Follow @Openwall on Twitter for new release announcements and other news
[<prev] [next>] [<thread-prev] [thread-next>] [day] [month] [year] [list]
Date: Mon, 2 May 2022 17:18:56 -0400
From: Rich Felker <>
To: Alexey Izbyshev <>
Subject: Re: vfork()-based posix_spawn() has more failure modes than
 fork()-based one

On Mon, May 02, 2022 at 10:26:36PM +0300, Alexey Izbyshev wrote:
> Hi,
> I was recently made aware via [1] that vfork() can have more failure
> modes than fork() on Linux.
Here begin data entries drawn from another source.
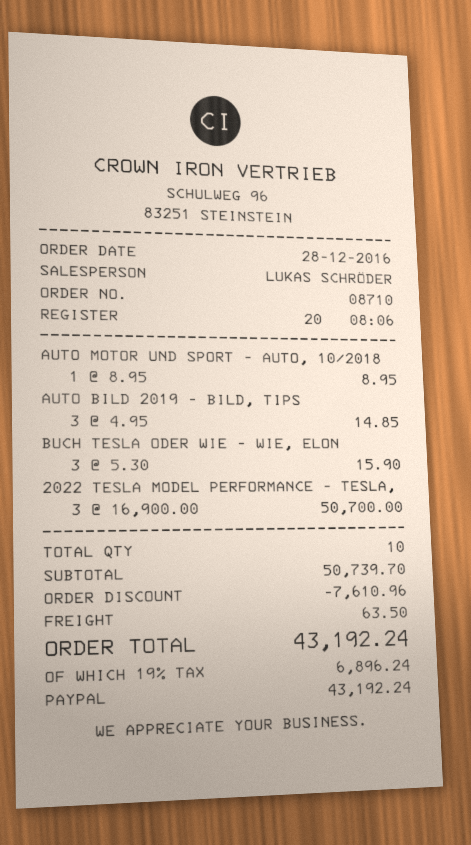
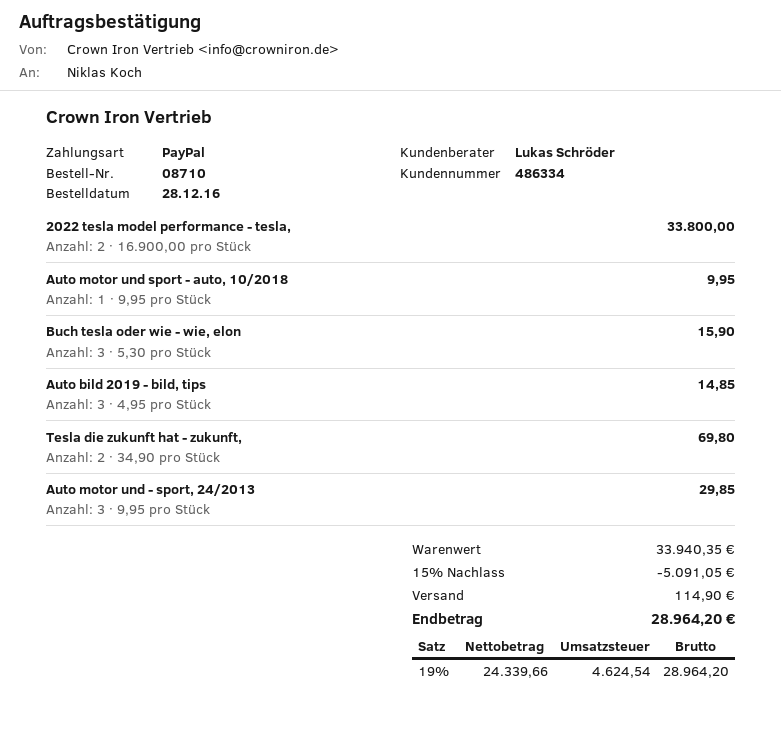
AUTO MOTOR UND SPORT - AUTO, 10/2018: 1 x 8.95 = 8.95 -> 1 x 9.95 = 9.95
2022 TESLA MODEL PERFORMANCE - TESLA,: 3 x 16900.00 = 50700.00 -> 2 x 16900.00 = 33800.00
Tesla die zukunft hat - zukunft,: none -> 2 x 34.90 = 69.80
Auto motor und - sport, 24/2013: none -> 3 x 9.95 = 29.85
subtotal: 50739.70 -> 33940.35
discount: 7610.96 -> 5091.05
shipping: 63.50 -> 114.90
tax: 19% = 6896.24 -> 19% = 4624.54
total: 43192.24 -> 28964.20

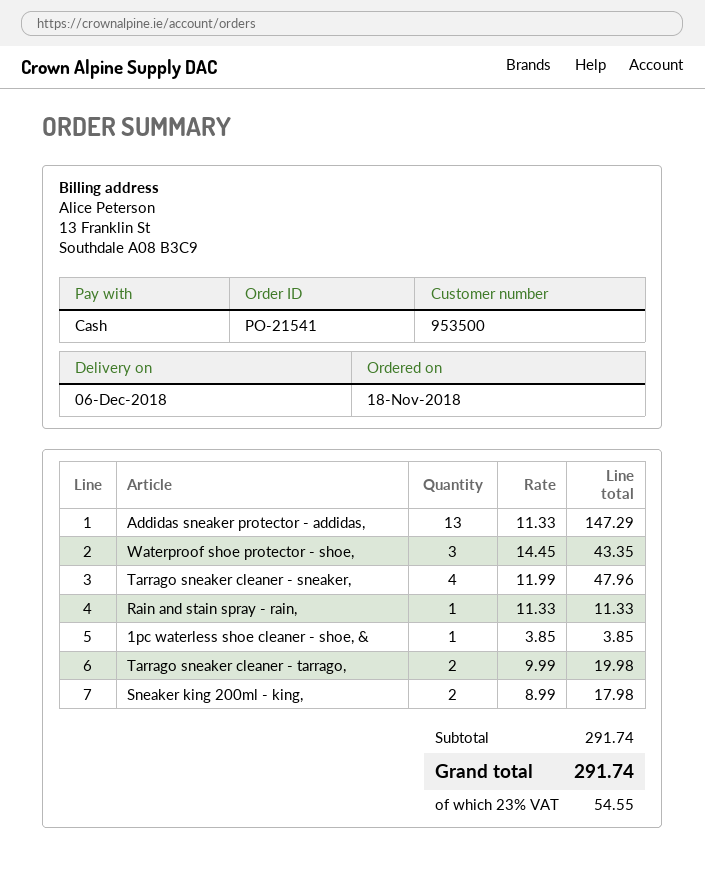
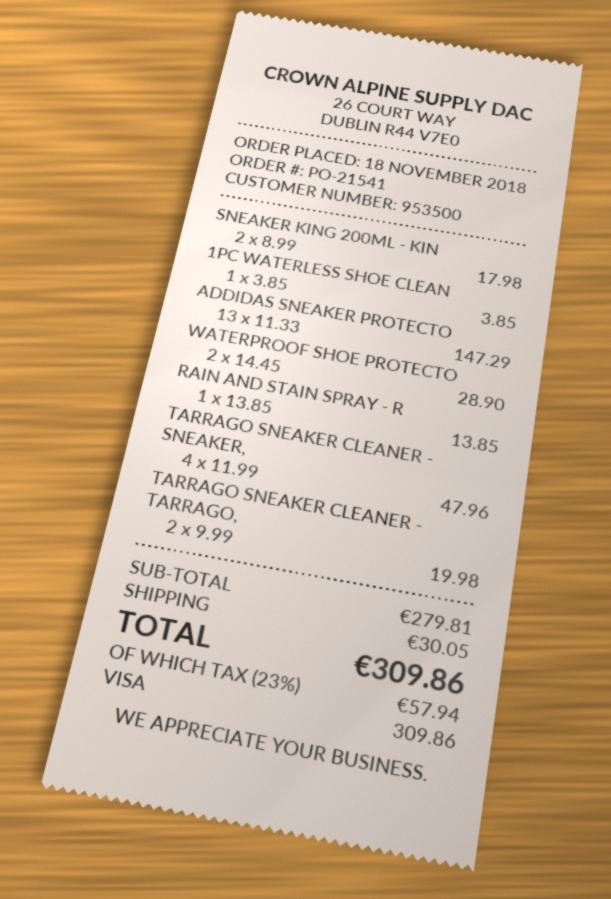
payment method: cash -> Visa
Waterproof shoe protector - shoe,: 3 x 14.45 = 43.35 -> 2 x 14.45 = 28.90
Rain and stain spray - rain,: 1 x 11.33 = 11.33 -> 1 x 13.85 = 13.85
subtotal: 291.74 -> 279.81
shipping: none -> 30.05
tax: 23% = 54.55 -> 23% = 57.94
total: 291.74 -> 309.86

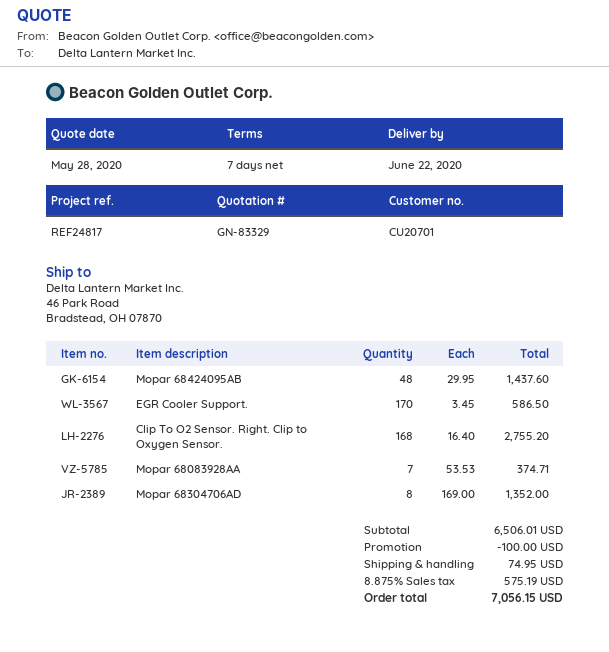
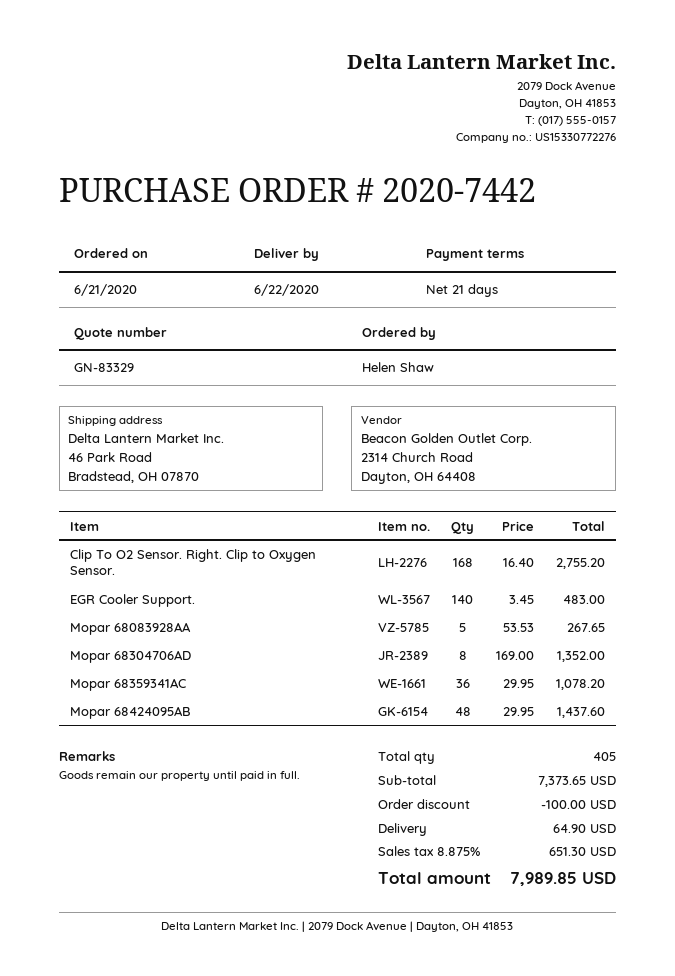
payment terms: 7 days -> 21 days
EGR Cooler Support.: 170 x 3.45 = 586.50 -> 140 x 3.45 = 483.00
Mopar 68083928AA: 7 x 53.53 = 374.71 -> 5 x 53.53 = 267.65
Mopar 68359341AC: none -> 36 x 29.95 = 1078.20
subtotal: 6506.01 -> 7373.65
shipping: 74.95 -> 64.90
tax: 8.875% = 575.19 -> 8.875% = 651.30
total: 7056.15 -> 7989.85

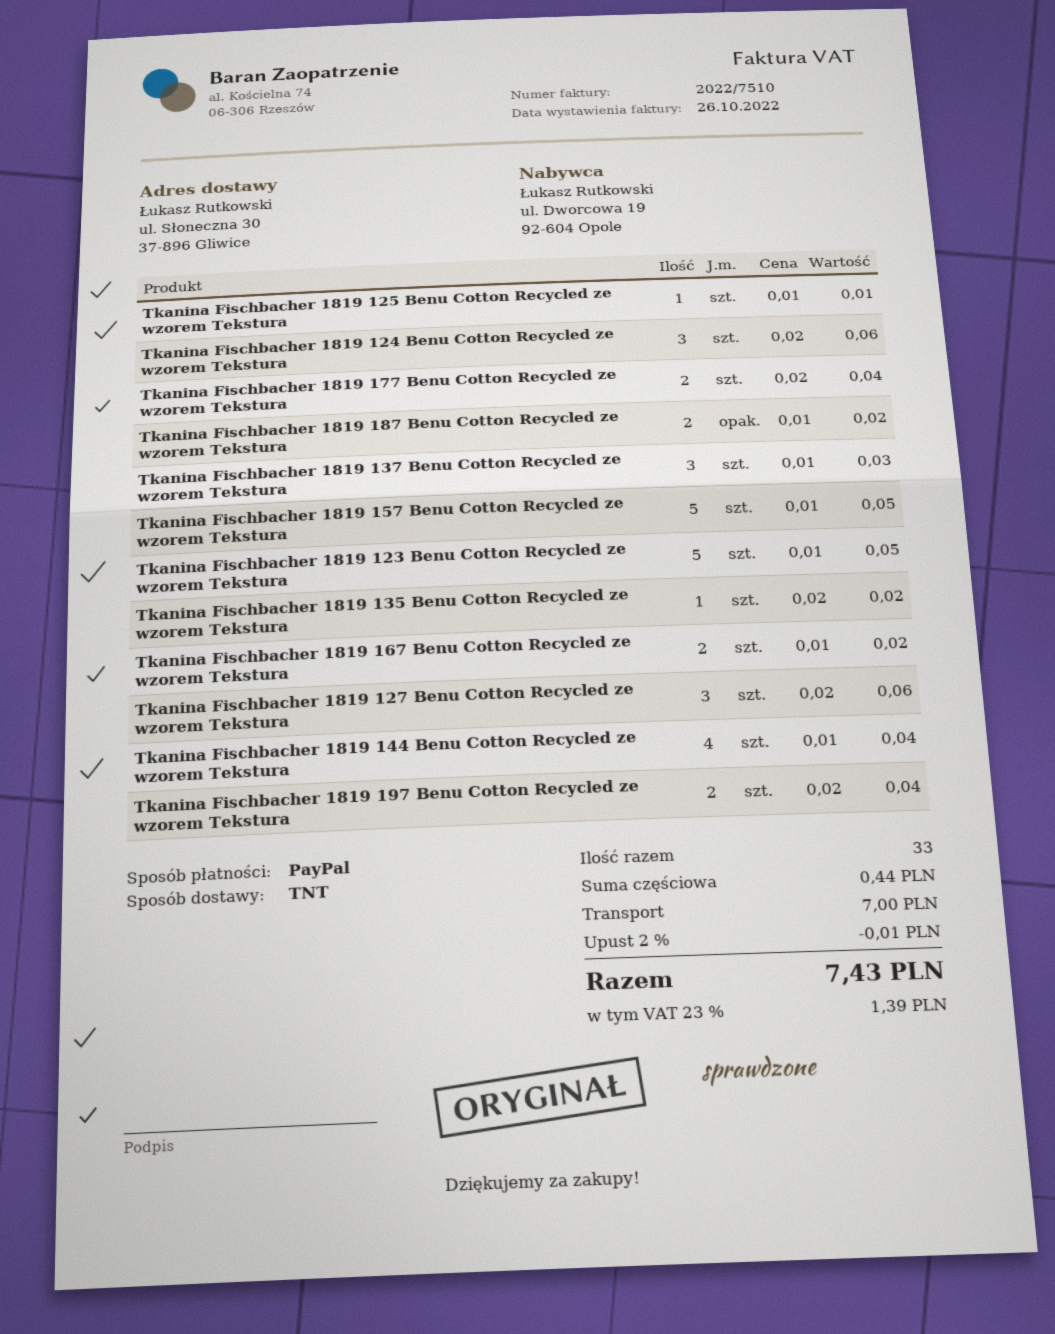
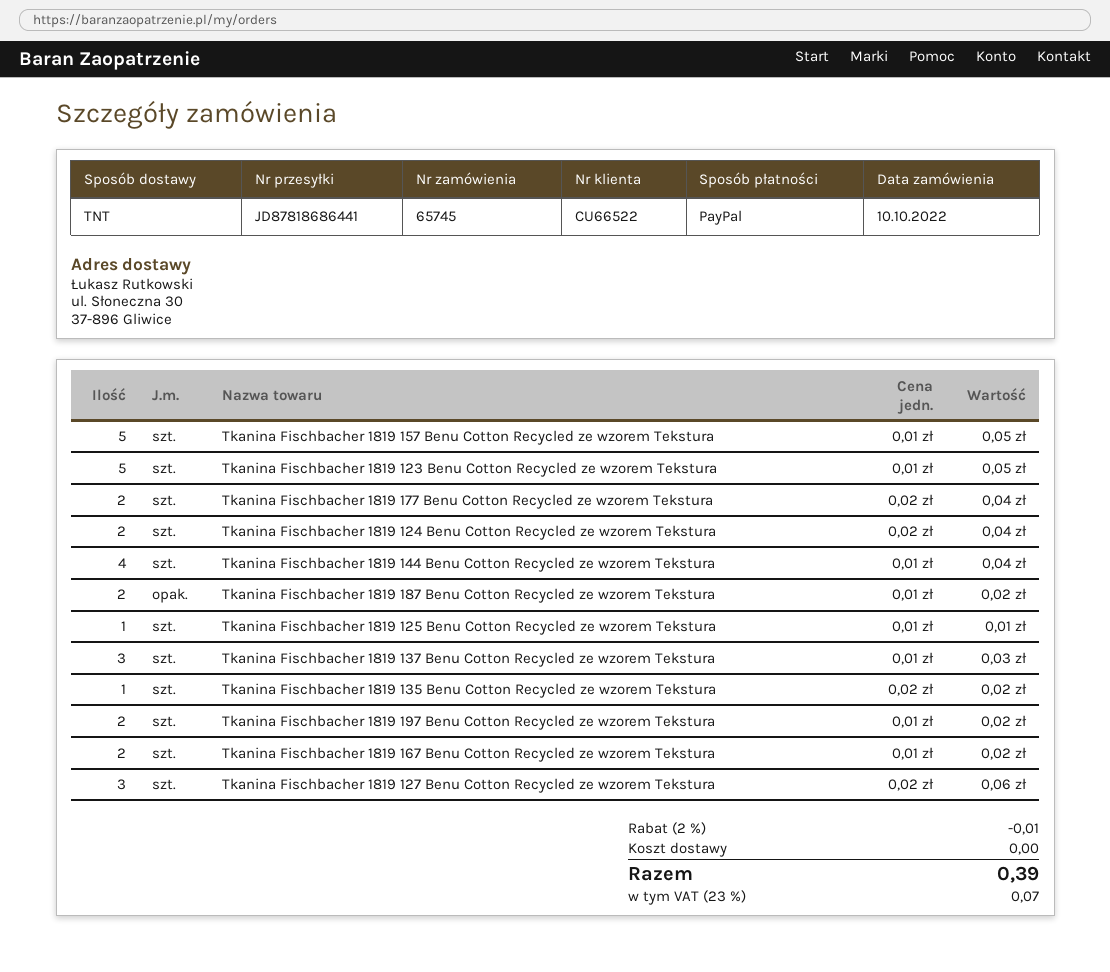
Tkanina Fischbacher 1819 124 Benu Cotton Recycled ze wzorem Tekstura: 3 x 0.02 = 0.06 -> 2 x 0.02 = 0.04
Tkanina Fischbacher 1819 197 Benu Cotton Recycled ze wzorem Tekstura: 2 x 0.02 = 0.04 -> 2 x 0.01 = 0.02
shipping: 7.00 -> 0.00
tax: 23% = 1.39 -> 23% = 0.07
total: 7.43 -> 0.39

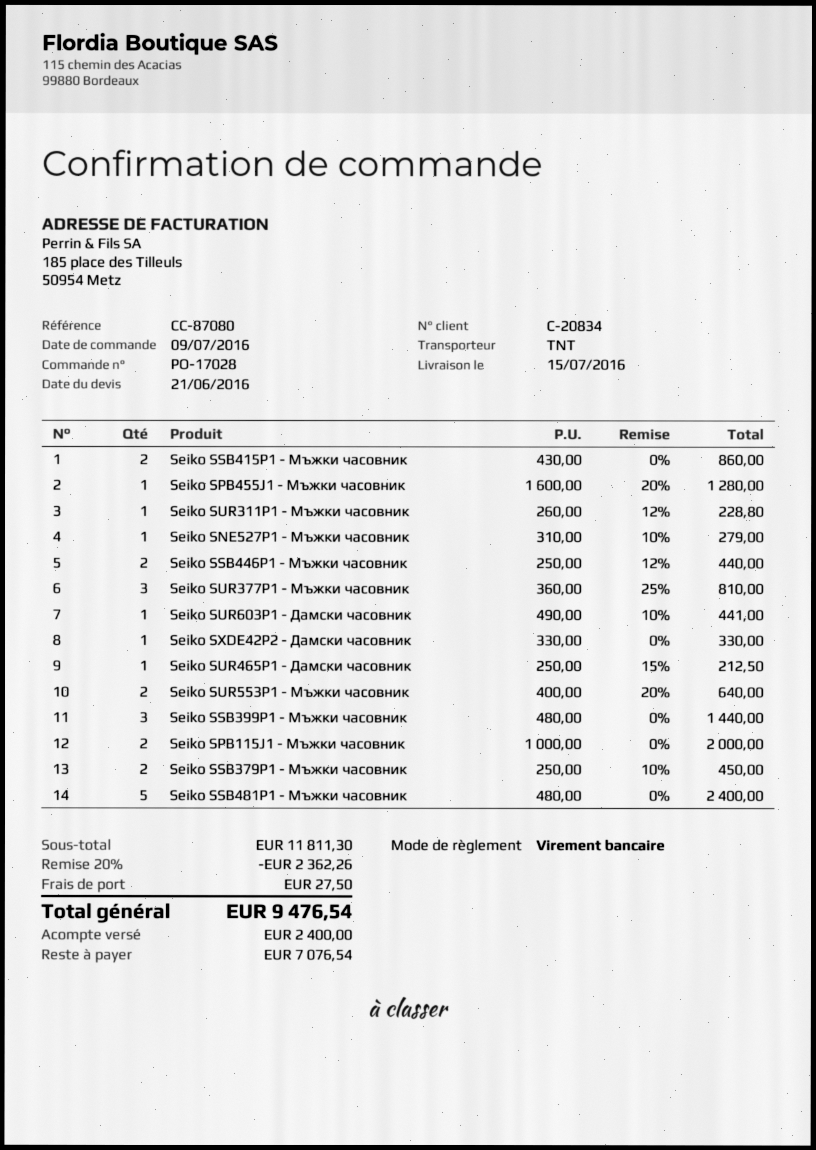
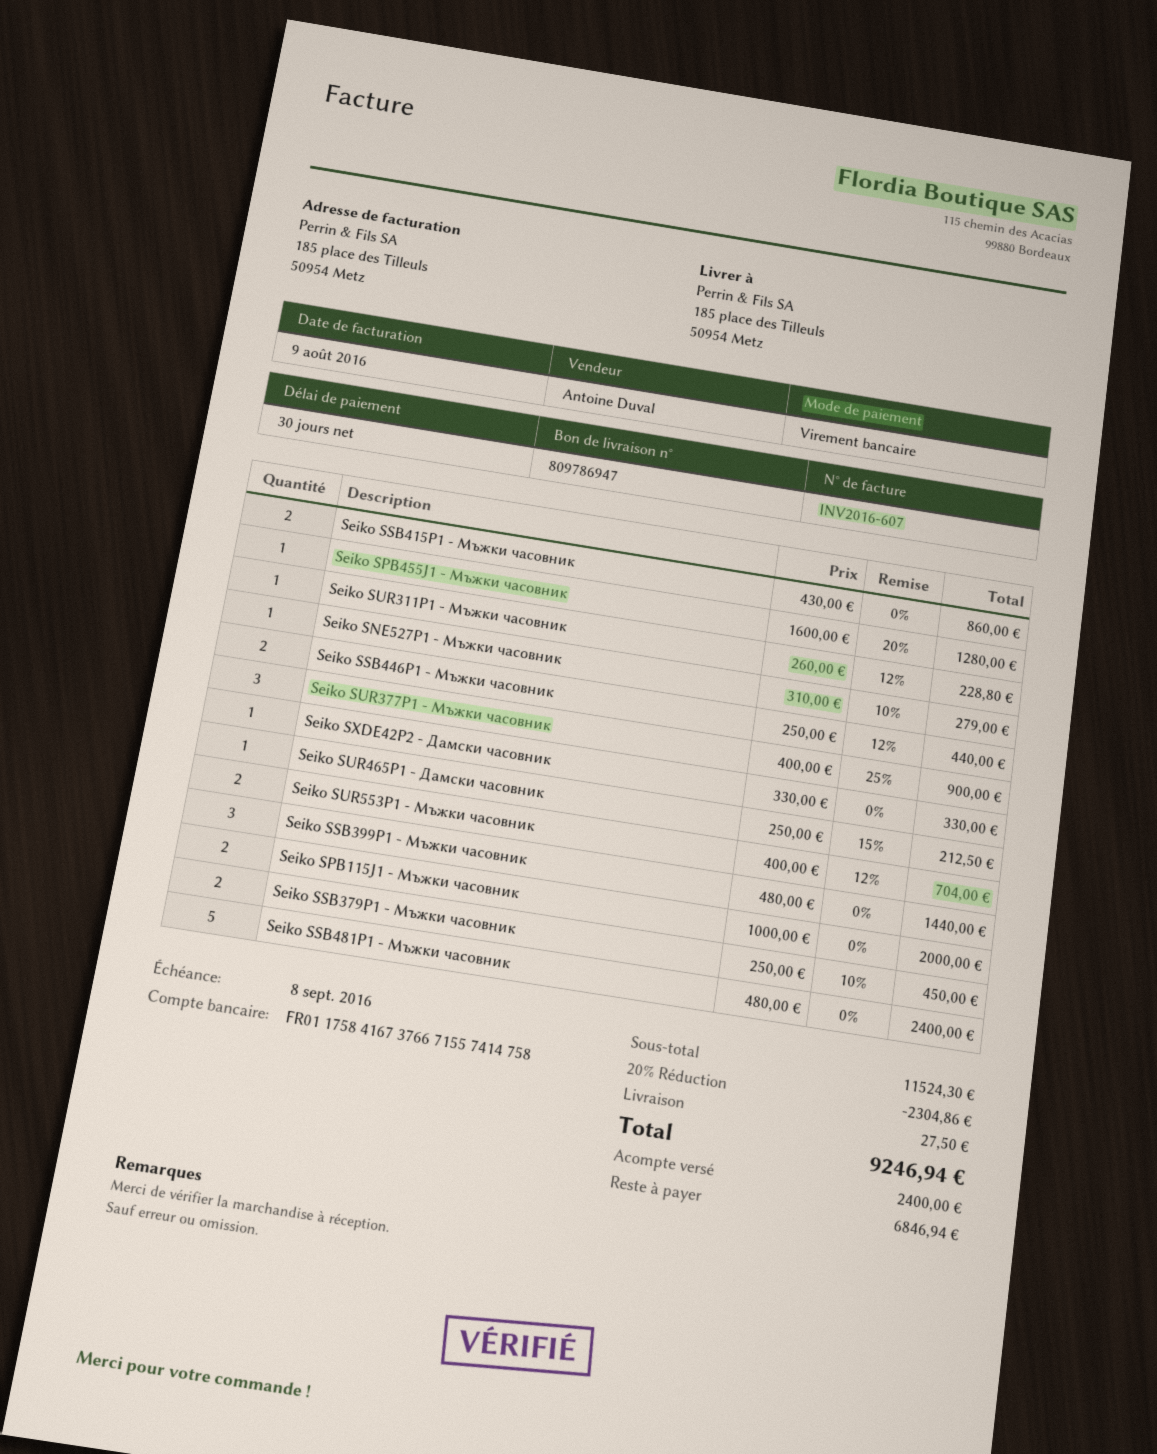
Seiko SUR377P1 - Мъжки часовник: 3 x 360.00 - 25% = 810.00 -> 3 x 400.00 - 25% = 900.00
Seiko SUR603P1 - Дамски часовник: 1 x 490.00 - 10% = 441.00 -> none
Seiko SUR553P1 - Мъжки часовник: 2 x 400.00 - 20% = 640.00 -> 2 x 400.00 - 12% = 704.00
subtotal: 11811.30 -> 11524.30
discount: 20% = 2362.26 -> 20% = 2304.86
total: 9476.54 -> 9246.94
balance: 7076.54 -> 6846.94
The only case I know about is due to
> Linux not allowing processes in different time namespaces to share
> address space, but probably there are or will be more. An example is
> below (requires Linux >= 5.6).
> $ cat test.c
> #include <stdio.h>
> #include <stdlib.h>
> #include <string.h>
> #include <spawn.h>
> #include <sys/wait.h>
> #include <unistd.h>
> int main(int argc, char *argv[], char *envp[]) {
>   if (getenv("TEST_FORK")) {
>     pid_t pid = fork();
>     if (pid < 0) {
>         perror("fork");
>         return 127;
>     }
>     if (pid == 0) {
>         execve(argv[1], argv + 1, envp);
>         _exit(127);
>     }
>   } else {
>       int err = posix_spawn(0, argv[1], 0, 0, argv + 1, envp);
>       if (err) {
>         printf("posix_spawn: %s\n", strerror(err));
>         return 127;
>       }
>   }
>   wait(NULL);
>   return 0;
> }
> $ musl-gcc test.c
> $ unshare -UrT ./a.out /bin/echo OK
> posix_spawn: Invalid argument
> $ TEST_FORK=1 unshare -UrT ./a.out /bin/echo OK
> OK
> A common expectation from applications is that they can use
> posix_spawn() as a drop-in replacement for fork()/exec() (when its
> child-tweaking features are sufficient), but this case breaks the
> expectation. Do you think it would make sense for musl to fallback
> to fork() in case vfork() fails in posix_spawn()?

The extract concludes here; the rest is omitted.